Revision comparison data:
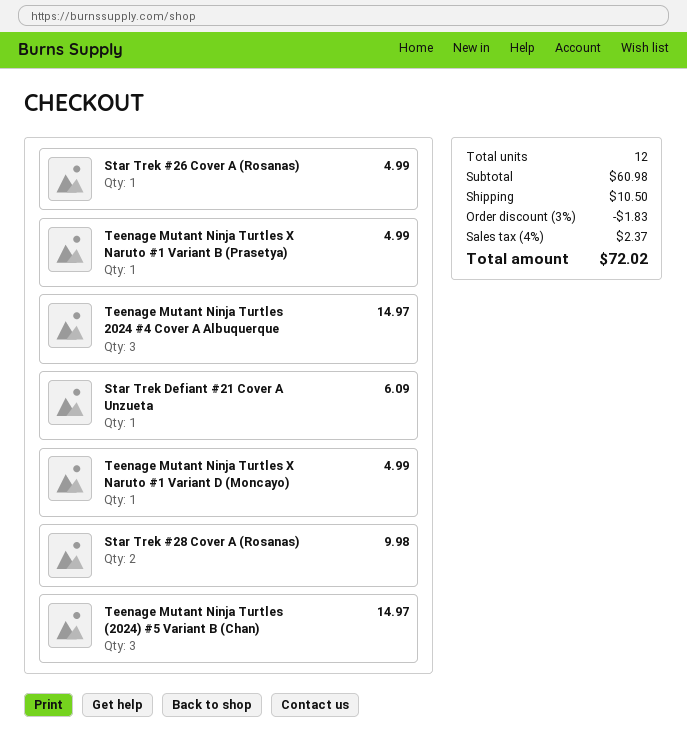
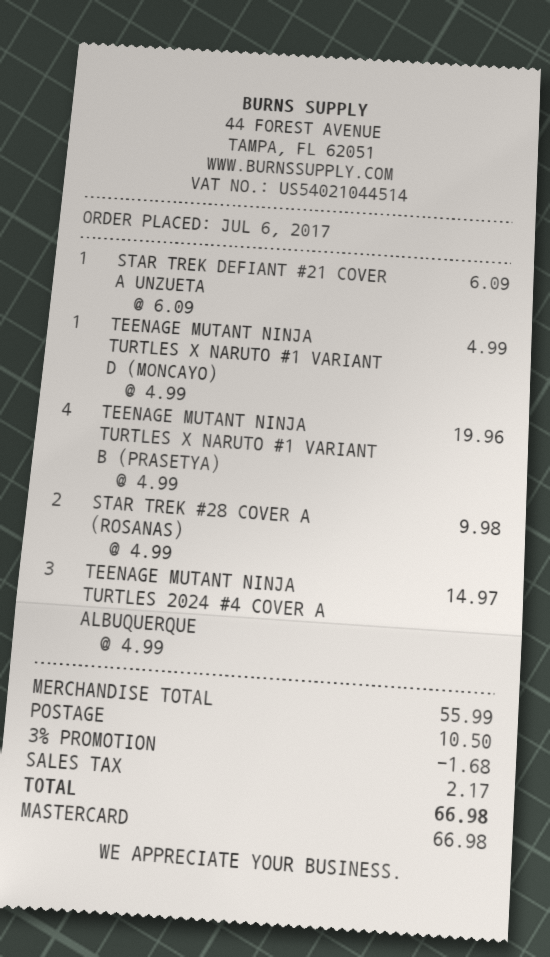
Star Trek #26 Cover A (Rosanas): 1 for 4.99 -> none
Teenage Mutant Ninja Turtles X Naruto #1 Variant B (Prasetya): 1 for 4.99 -> 4 for 19.96
Teenage Mutant Ninja Turtles (2024) #5 Variant B (Chan): 3 for 14.97 -> none
subtotal: 60.98 -> 55.99
discount: 3% = 1.83 -> 3% = 1.68
tax: 2.37 -> 2.17
total: 72.02 -> 66.98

Task statement> Could you reproduce the records above exactly, leaving out every picture?

Solution below>
Star Trek #26 Cover A (Rosanas): 1 for 4.99 -> none
Teenage Mutant Ninja Turtles X Naruto #1 Variant B (Prasetya): 1 for 4.99 -> 4 for 19.96
Teenage Mutant Ninja Turtles (2024) #5 Variant B (Chan): 3 for 14.97 -> none
subtotal: 60.98 -> 55.99
discount: 3% = 1.83 -> 3% = 1.68
tax: 2.37 -> 2.17
total: 72.02 -> 66.98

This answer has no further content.